34. Joint and Several Liability. If there is more than one Tenant, the obligations hereunder imposed upon Tenant shall be joint and several. If there is a guarantor of Tenant’s obligations hereunder, the obligations hereunder imposed upon Tenant shall be joint and several obligations of Tenant and such guarantor and Landlord need not first proceed against Tenant before proceeding against such guarantor nor shall any such guarantor be released from its guaranty for any reason whatsoever, including without limitation, in case of any amendments hereto, waivers hereof or failure to give such guarantor any notices hereunder.
35. Captions. The captions contained in this Lease are for convenience of reference only, and in no way limit or enlarge the terms and conditions of this Lease.
36 Exhibits and Attachments. All exhibits, attachments, riders and addenda referred to in this Lease are incorporated into this Lease and made a part hereof for all intents and purposes.
37. No Joint Venture. Landlord and Tenant are not and shall not be deemed to be partners or joint venturers with each other.
38. Time of the Essence. Time is of the essence with regard to each provision of this Lease.
39. Evidence of Authority. If Tenant is other than a natural person, Tenant shall deliver to Landlord such legal documentation as Landlord may request to evidence the authority of those signing this Lease to bind the Tenant.

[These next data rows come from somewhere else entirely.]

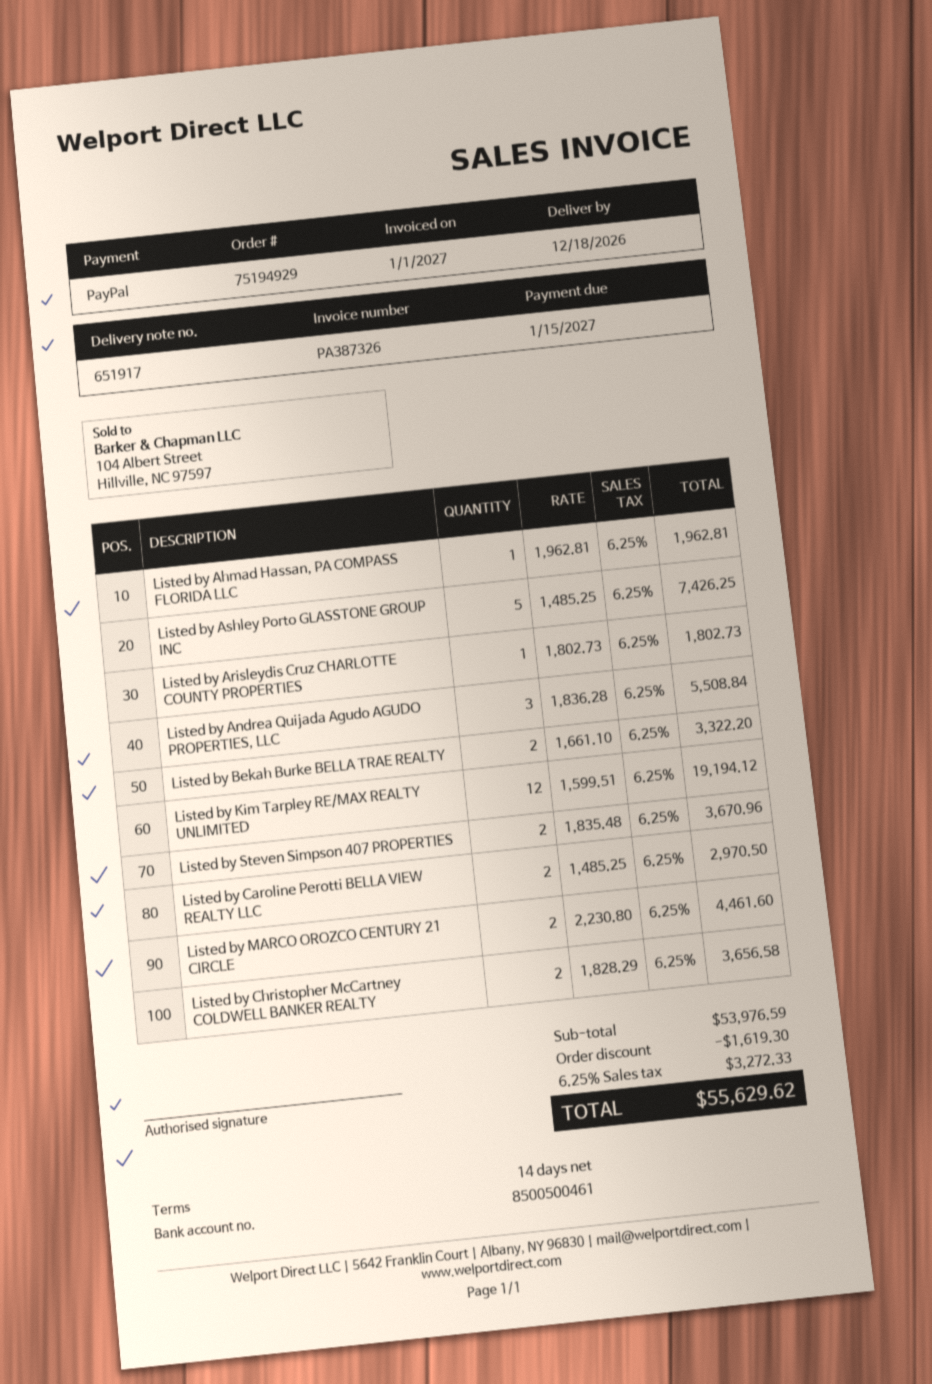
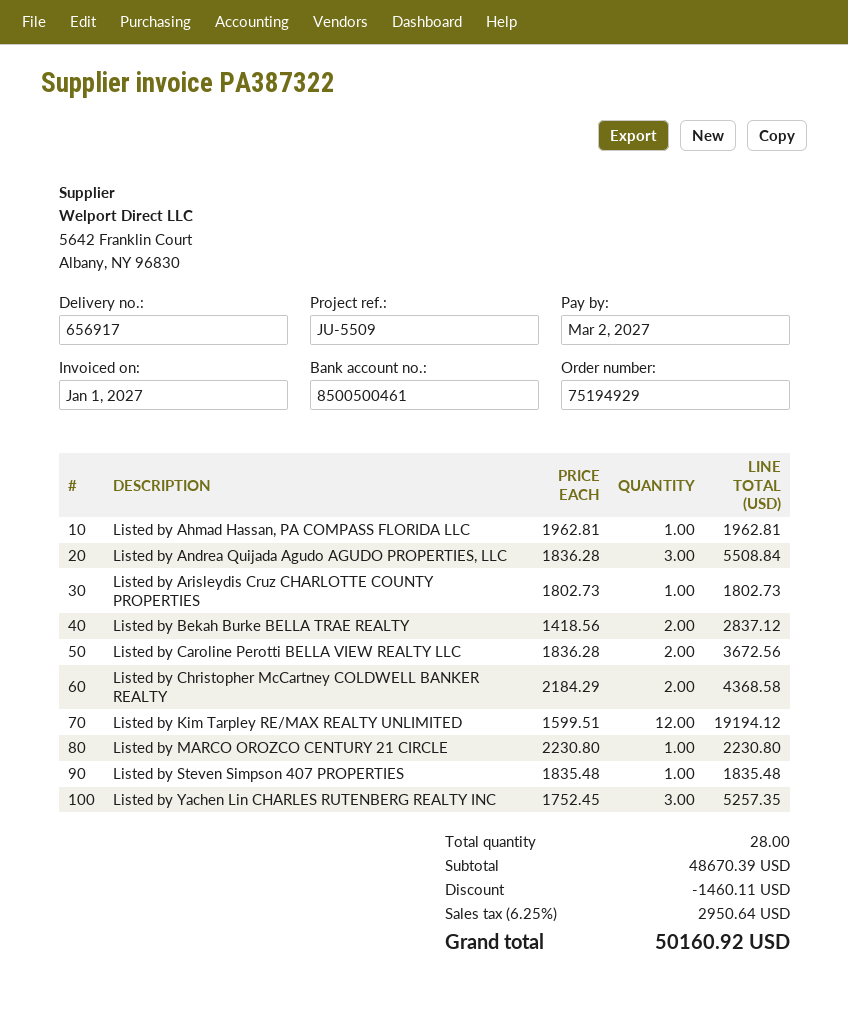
delivery note number: 651917 -> 656917
invoice number: PA387326 -> PA387322
due date: 2027-01-15 -> 2027-03-02
Listed by Ashley Porto GLASSTONE GROUP INC: 5 x 1485.25 = 7426.25 -> none
Listed by Bekah Burke BELLA TRAE REALTY: 2 x 1661.10 = 3322.20 -> 2 x 1418.56 = 2837.12
Listed by Steven Simpson 407 PROPERTIES: 2 x 1835.48 = 3670.96 -> 1 x 1835.48 = 1835.48
Listed by Caroline Perotti BELLA VIEW REALTY LLC: 2 x 1485.25 = 2970.50 -> 2 x 1836.28 = 3672.56
Listed by MARCO OROZCO CENTURY 21 CIRCLE: 2 x 2230.80 = 4461.60 -> 1 x 2230.80 = 2230.80
Listed by Christopher McCartney COLDWELL BANKER REALTY: 2 x 1828.29 = 3656.58 -> 2 x 2184.29 = 4368.58
Listed by Yachen Lin CHARLES RUTENBERG REALTY INC: none -> 3 x 1752.45 = 5257.35
subtotal: 53976.59 -> 48670.39
discount: 1619.30 -> 1460.11
tax: 6.25% = 3272.33 -> 6.25% = 2950.64
total: 55629.62 -> 50160.92

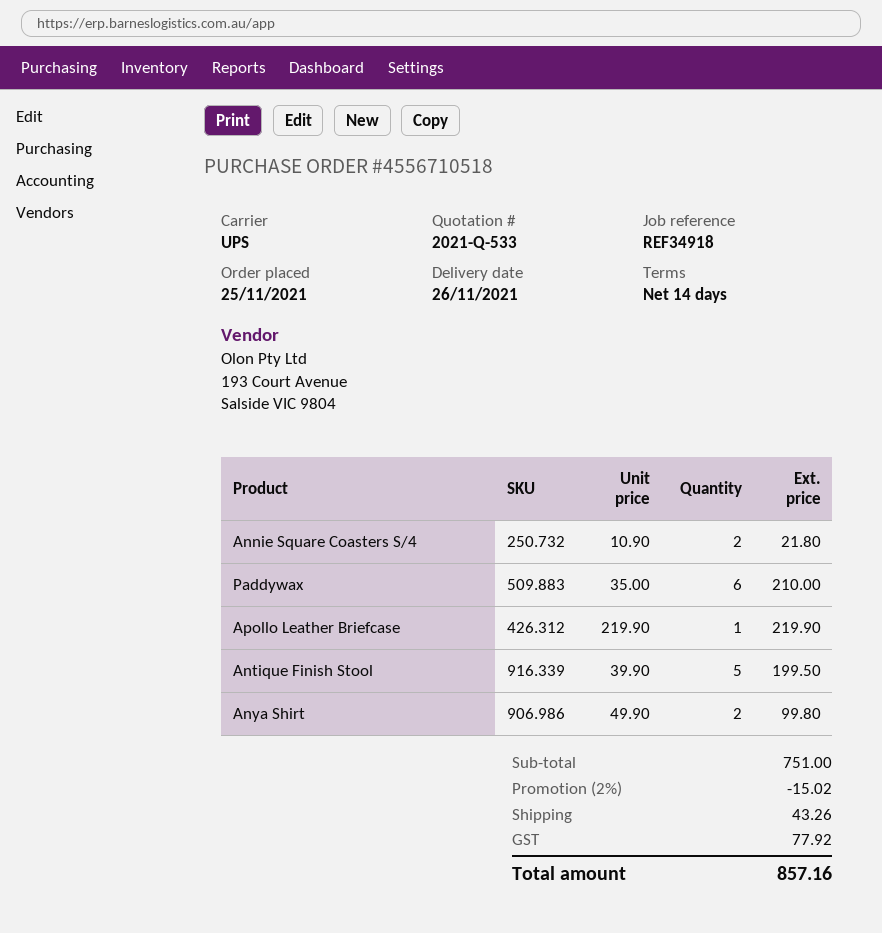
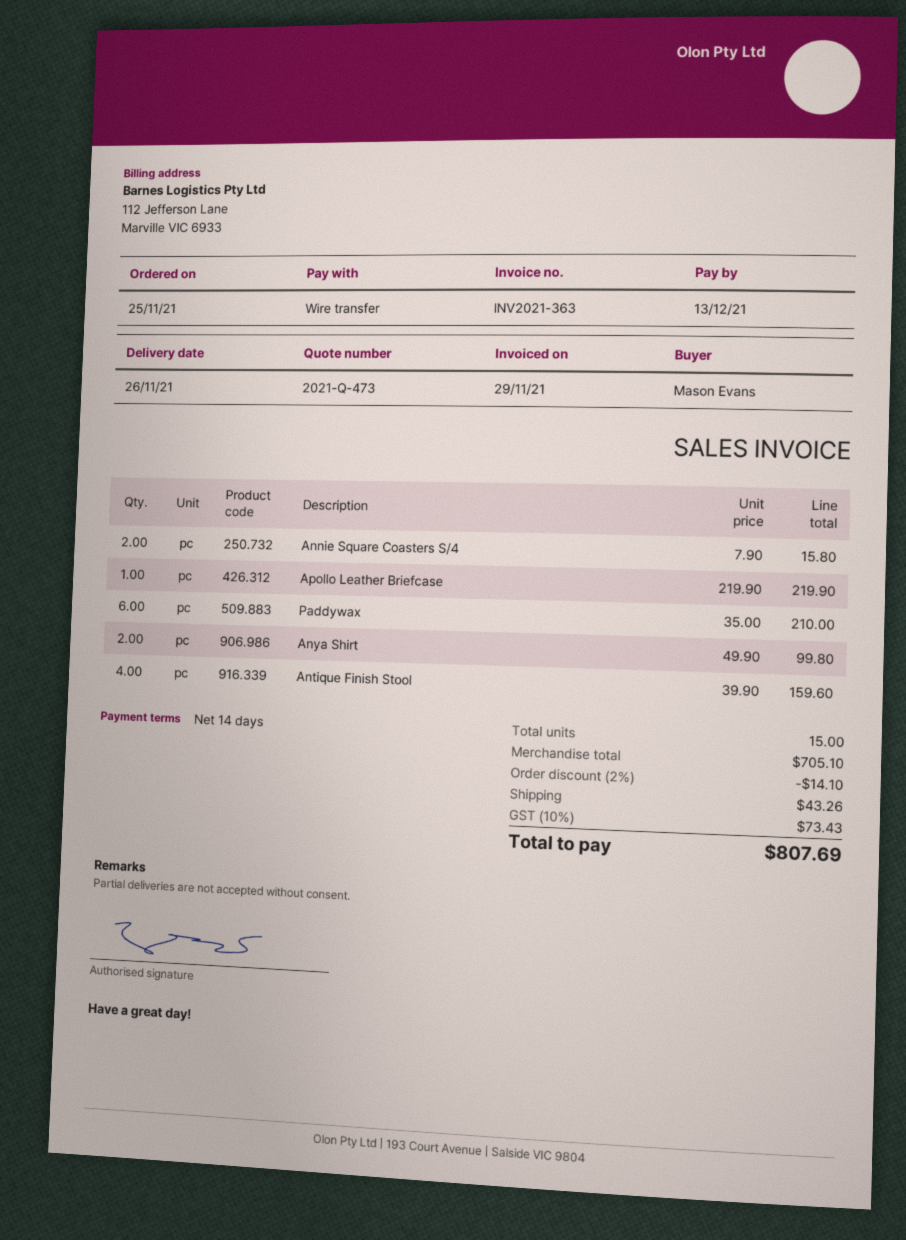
quote number: 2021-Q-533 -> 2021-Q-473
Annie Square Coasters S/4: 2 x 10.90 = 21.80 -> 2 x 7.90 = 15.80
Antique Finish Stool: 5 x 39.90 = 199.50 -> 4 x 39.90 = 159.60
subtotal: 751.00 -> 705.10
discount: 2% = 15.02 -> 2% = 14.10
tax: 77.92 -> 73.43
total: 857.16 -> 807.69

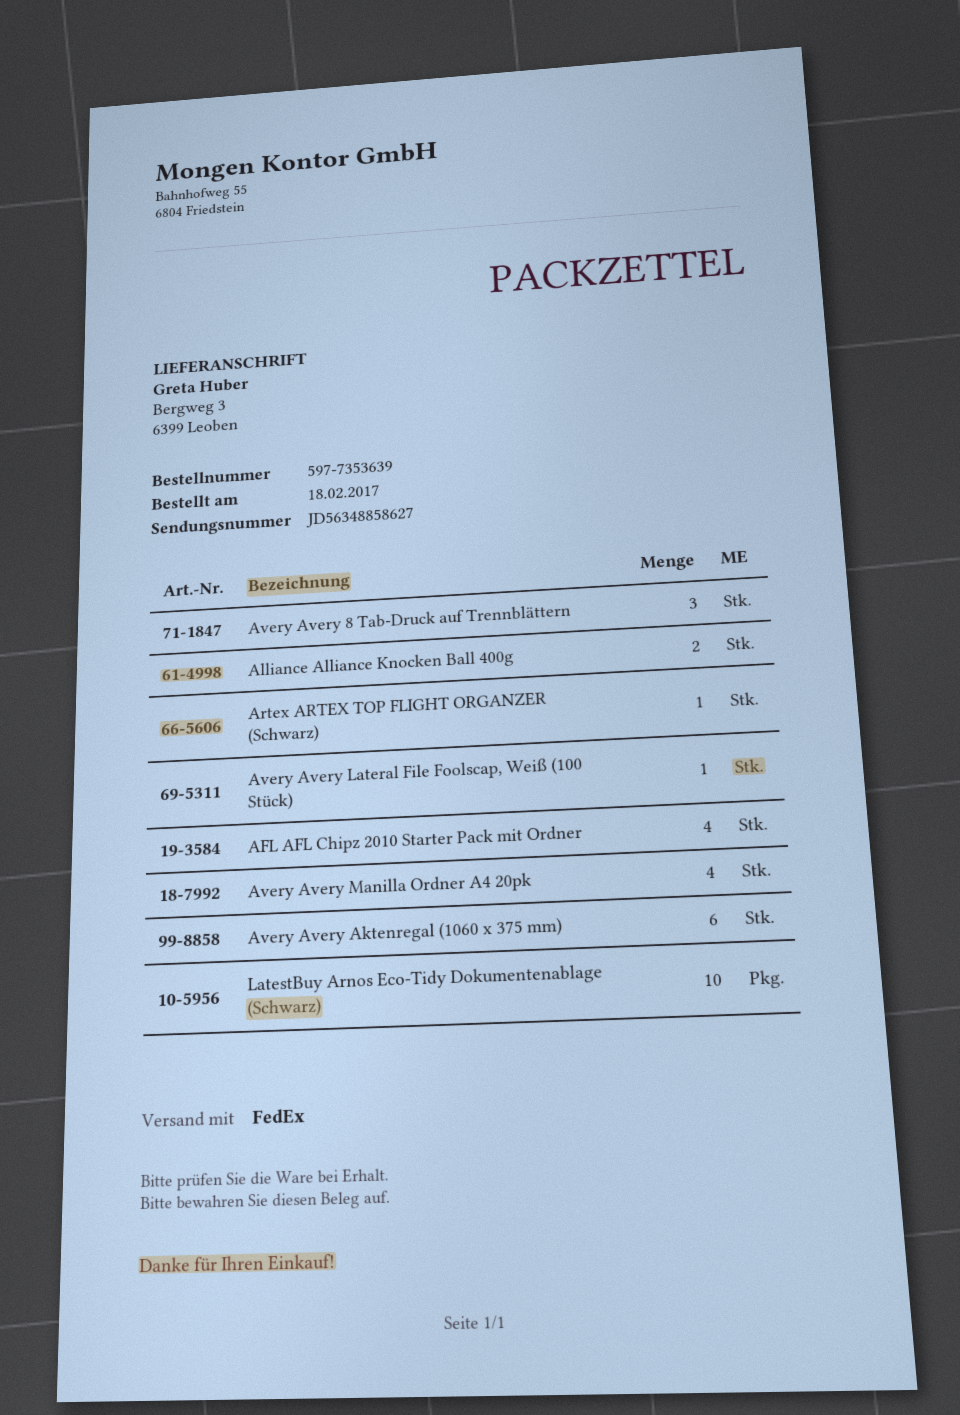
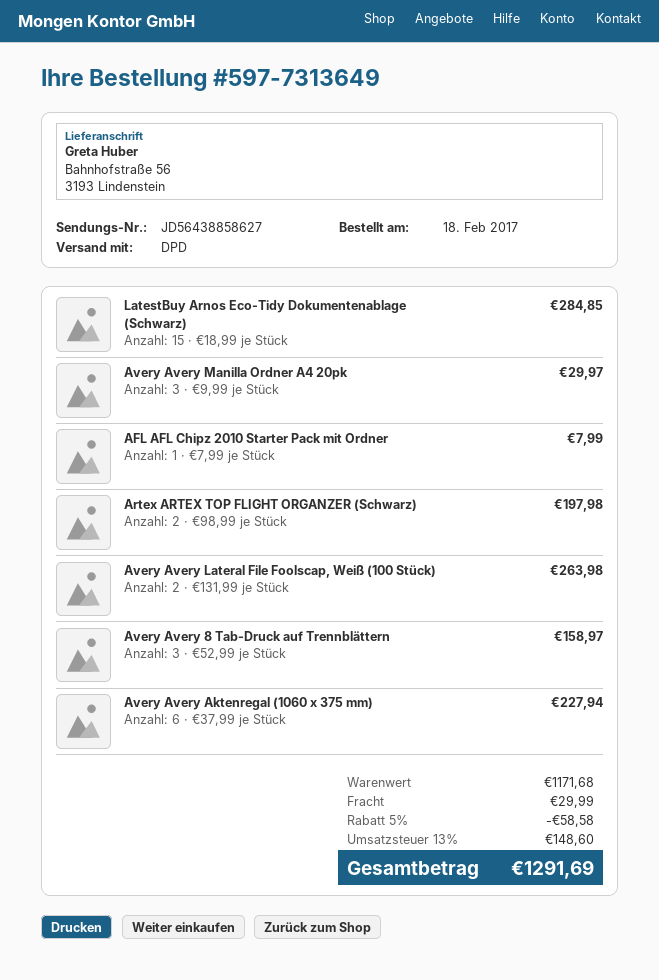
order number: 597-7353639 -> 597-7313649
shipping method: FedEx -> DPD
tracking number: JD56348858627 -> JD56438858627
ship to: Bergweg 3, 6399 Leoben -> Bahnhofstraße 56, 3193 Lindenstein
Alliance Alliance Knocken Ball 400g: 2 -> none
Artex ARTEX TOP FLIGHT ORGANZER (Schwarz): 1 -> 2
Avery Avery Lateral File Foolscap, Weiß (100 Stück): 1 -> 2
AFL AFL Chipz 2010 Starter Pack mit Ordner: 4 -> 1
Avery Avery Manilla Ordner A4 20pk: 4 -> 3
LatestBuy Arnos Eco-Tidy Dokumentenablage (Schwarz): 10 -> 15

40. Governing Law. This Lease shall be construed and interpreted in accordance with and governed by the laws of the state in which the Premises are located.
41. Entire Agreement. This Lease constitutes the entire agreement between the parties, and there is no other agreement between the parties relating in any manner to the Project.
42. Exculpation. The term Landlord as used in this Lease so far as covenants or obligations on the part of Landlord are concerned shall be limited to mean and include only the owner or owners at the time in question of the Landlord’s interest in the Building. Tenant acknowledges and agrees, for itself and its successors and assigns, that no trustee, director, officer, employee or agent of Landlord shall be personally liable for any of the terms, covenants or obligations of Landlord hereunder, and Tenant shall look solely to Landlord’s interest in the Building for the collection of any judgment (or enforcement or any other judicial process)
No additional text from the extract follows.